Thank you Jason I enjoyed reading your insights

JV
Jason Voss, CFA (not verified)
8th June 2015 | 7:44am

Hello Mohammed,

Thank you for taking the time to provide your feedback.

Yours, in service,

Jason

SA
Shareya Ahuja (not verified)
16th June 2015 | 6:13am

Thanks for sharing this useful source.
I do not understand Not Creating Apples-to-Apples Comparisons in Time point.
Please explain it again. But other points are good.

JV
Jason Voss, CFA (not verified)
16th June 2015 | 7:15am

Hello Shareya,

First, you need to decide which time period serves as the basis for the transformation. Do you want to put each of the statements on a quarterly basis, or on an annual basis, or some other time period. My preference is for quarterly statements. For the income statement, in the fourth quarter, it is reported on an annual basis and not a quarterly basis. So you have to take the annual income statement and subtract the sum totals for the first three quarters: Annual income statement - (Q1 + Q2 + Q3 income statements) = Q4 income statement. The balance sheet is always reported as a snapshot of the quarter end so no transformation needs to be done. Cash flow statements are reported on a cumulative basis always. For example, the second quarter cash flow statement actually shows cash flow totals for the first six months. To create a Q2 cash flow statement = first six months cash flow statement - Q1 cash flow statement. To create a Q3 cash flow statement = first nine months cash flow - (Q1 + Q2 cash flow statements). To create a Q4 cash flow statement = twelve months cash flow statement - (Q1 + Q2 + Q3 cash flow statements).

Hope that helps!

Jason

RW
Rob Wilson (not verified)
21st June 2015 | 7:53pm

Hi Jason,

This is a great post and I especially like your point #3. I'm creating a quarterly look now for a company I'm analyzing and while tedious, I think it'll be worthwhile to garner insight into seasonality and/or large accrual entries within particular quarters. This is a time-consuming process right? I know Excel Boost has an SEC Filings Wizard that makes importing SEC numbers into Excel easier but only for the latest FY. In your experience, have you found any shortcuts or is there no getting around the extra leg work.

Thanks again for sharing!

Rob

JV
Jason Voss, CFA (not verified)
22nd June 2015 | 2:05pm

Hi Rob!

First, nice to hear from you. I hope things in Colorado are wonderful.

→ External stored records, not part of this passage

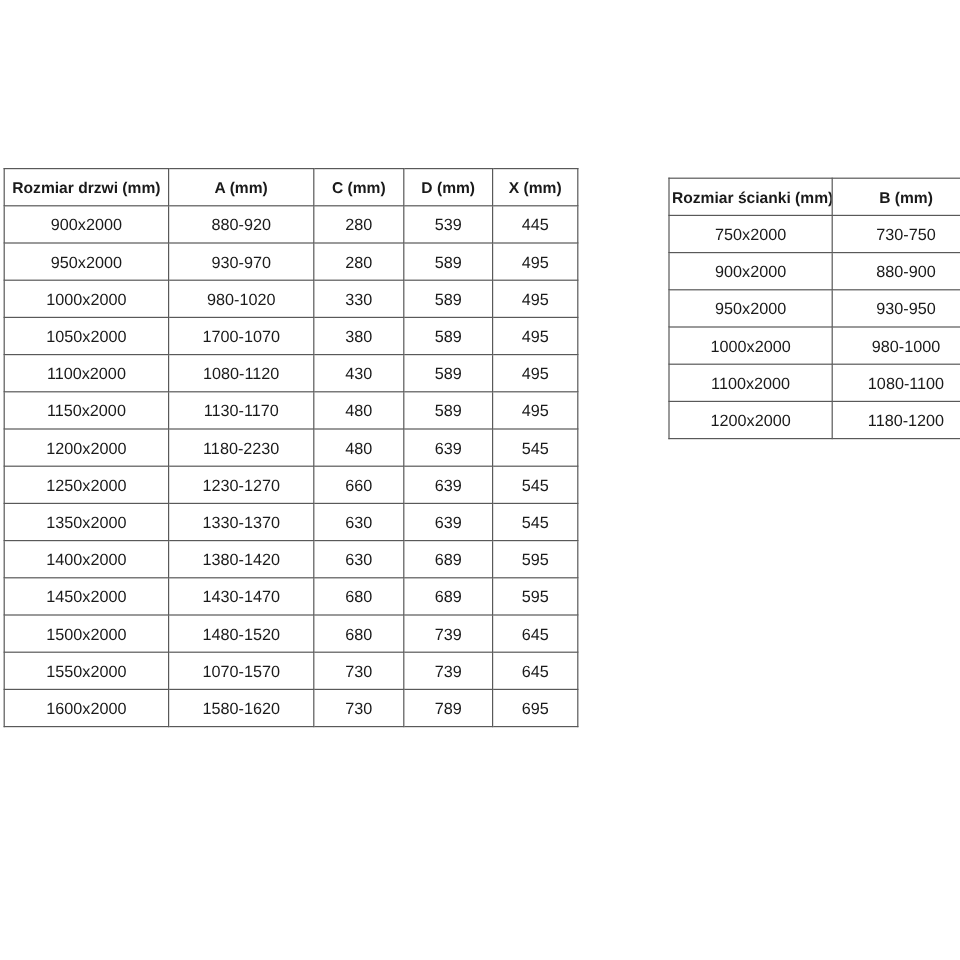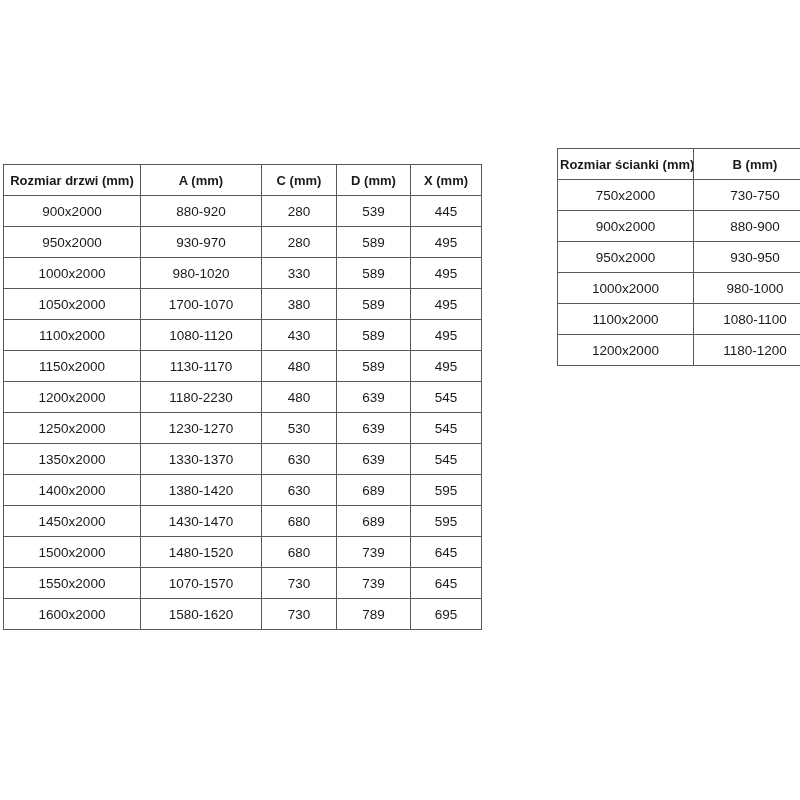--- a/index.html
+++ b/index.html
@@ -28,7 +28,7 @@
   }
   #doors-table {
     left: 3px;
-    top: 164px;
+    top: 140px;
     width: 478px;
   }
   #walls-table {

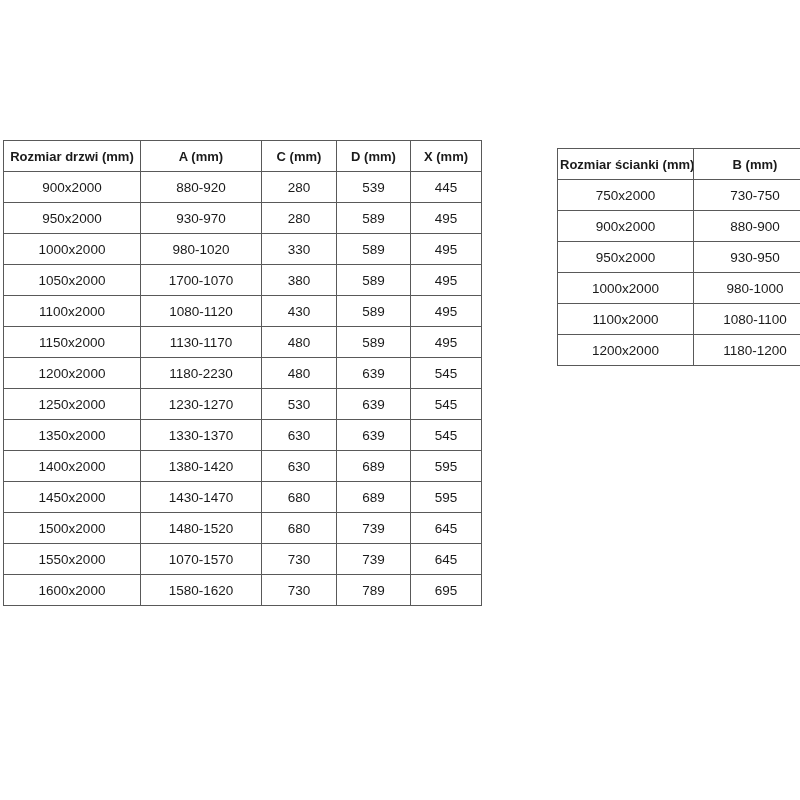--- a/index.html
+++ b/index.html
@@ -127,7 +127,7 @@
       <tr>
         <td>1250x2000</td>
         <td>1230-1270</td>
-        <td>530</td>
+        <td>660</td>
         <td>639</td>
         <td>545</td>
       </tr>

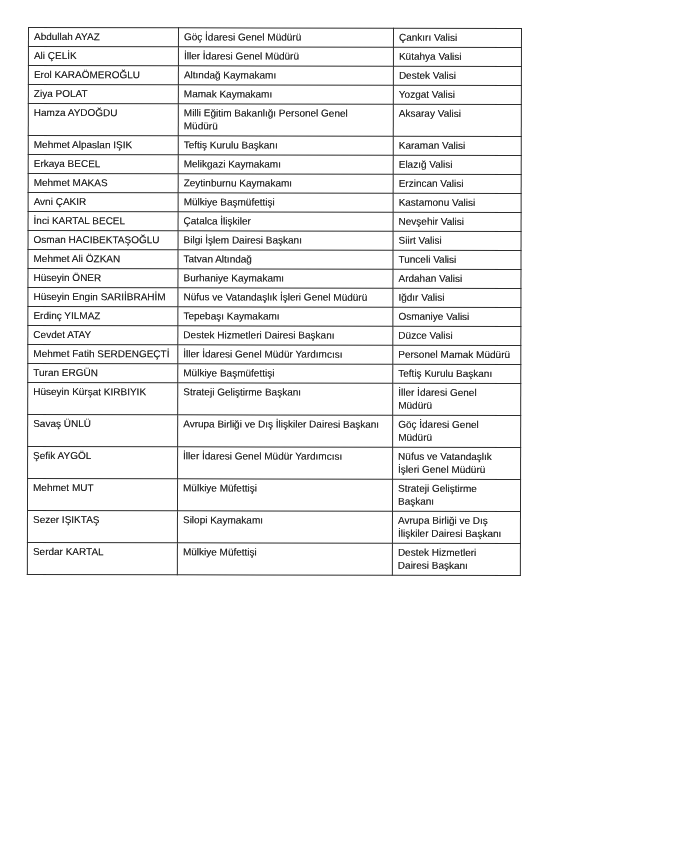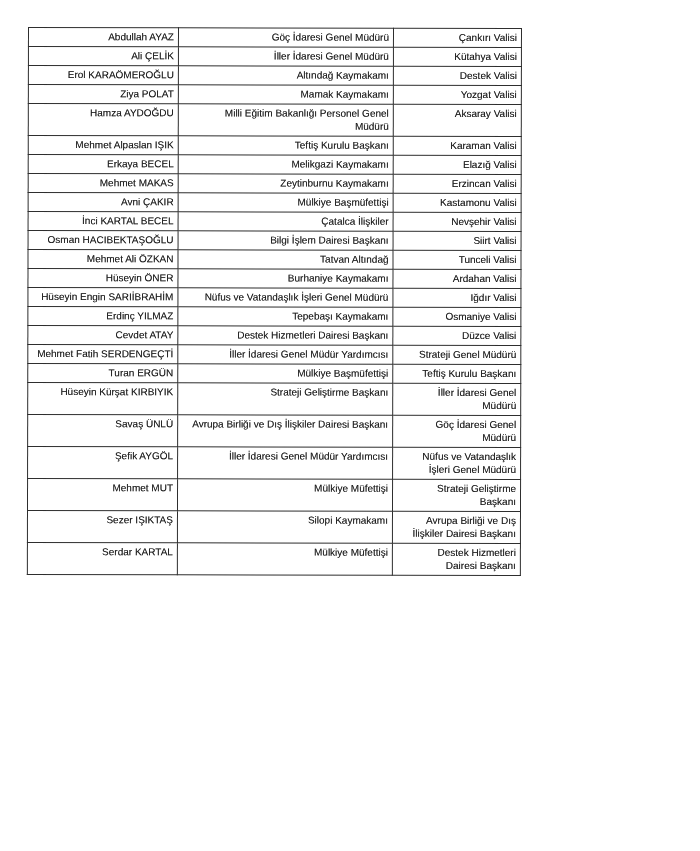--- a/index.html
+++ b/index.html
@@ -13,7 +13,6 @@
     width: 700px; height: 851px;
     background: #ffffff;
     font-family: "Liberation Sans", sans-serif;
-    text-align: right;
   }
   table.appointments {
     position: absolute;

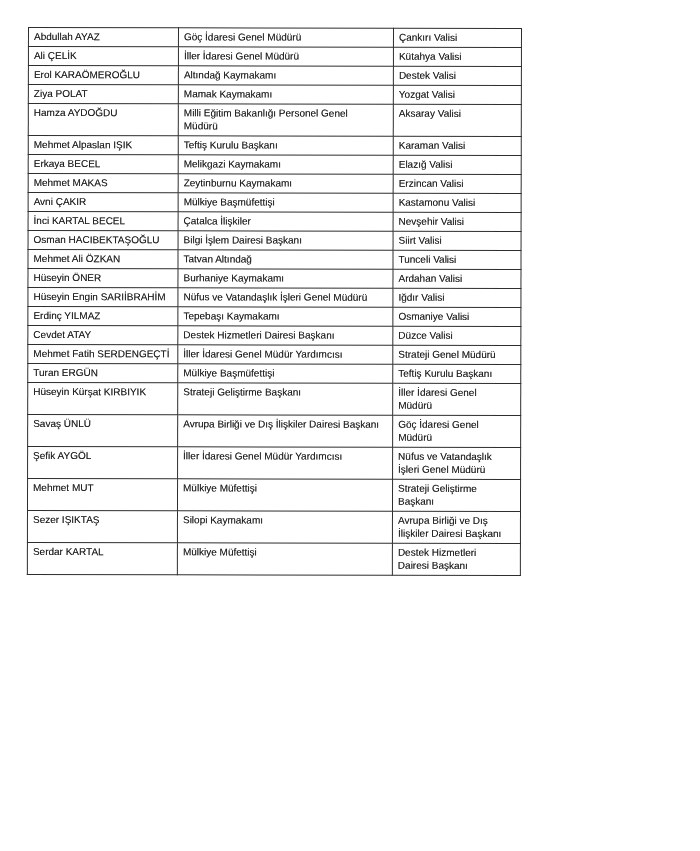--- a/index.html
+++ b/index.html
@@ -150,7 +150,7 @@
   <tr>
     <td class="name">Mehmet Fatih SERDENGEÇTİ</td>
     <td class="pos">İller İdaresi Genel Müdür Yardımcısı</td>
-    <td class="newpos">Strateji Genel Müdürü</td>
+    <td class="newpos">Personel Mamak Müdürü</td>
   </tr>
 
   <tr>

Second, in answer to your excellent question. I am not sure what you mean by time consuming. Do you mean did it take minutes-hours-days-weeks to create the quarterly statements? Not sure which time scale you meant. For me, for each company I followed it took a once-per-quarter update of about 20 minutes in an Excel worksheet within a workbook. The creation of that worksheet took about 5-10 minutes at the outset. However, I am wicked-crazy-fast with Excel shortcut keys, and know how Excel works at a high-level. So my time investment was pretty minimal once the initial, normal, non-quarterly time scale spreadsheet was created. So the shortcut here is to create a copy of your normal, non-quarterly time scale worksheet and then copy your columns over to the total quarters you are wanting to examine (for 5 years, you would have to create 15 additional columns). If you do this cleverly by inserting your new columns in the middle of the existing columns then any ranges you have already created in formulas should retain. I hope that makes sense.

With smiles!

Jason

RW
Rob Wilson (not verified)
22nd June 2015 | 8:38pm

Jason,

Yes I should have been more specific. I set up the historical financial statements in Excel for a company for 3 years by quarter for the I/S, B/S, and CF/S. Once I'm in Excel, I'm very quick. Taking the time to bring the data into Excel either by pasting or typing was the time-consuming part. I learned along the way that text in PDF can be copied while maintaining the text format which helped with the pasting of values into Excel. I just wondered if there was a quicker way to transfer the info from the SEC filings to Excel. But maybe not. Either way, I can see the value of laying out the financials by quarter already. I suppose I could exercise some patience ;)

Rob

JV
Jason Voss, CFA (not verified)
23rd June 2015 | 8:20am

Hi Rob,

I will e-mail you a secret directly. But the time you are spending entering that data is time well spent in my mind and the dividends are legion and continuous!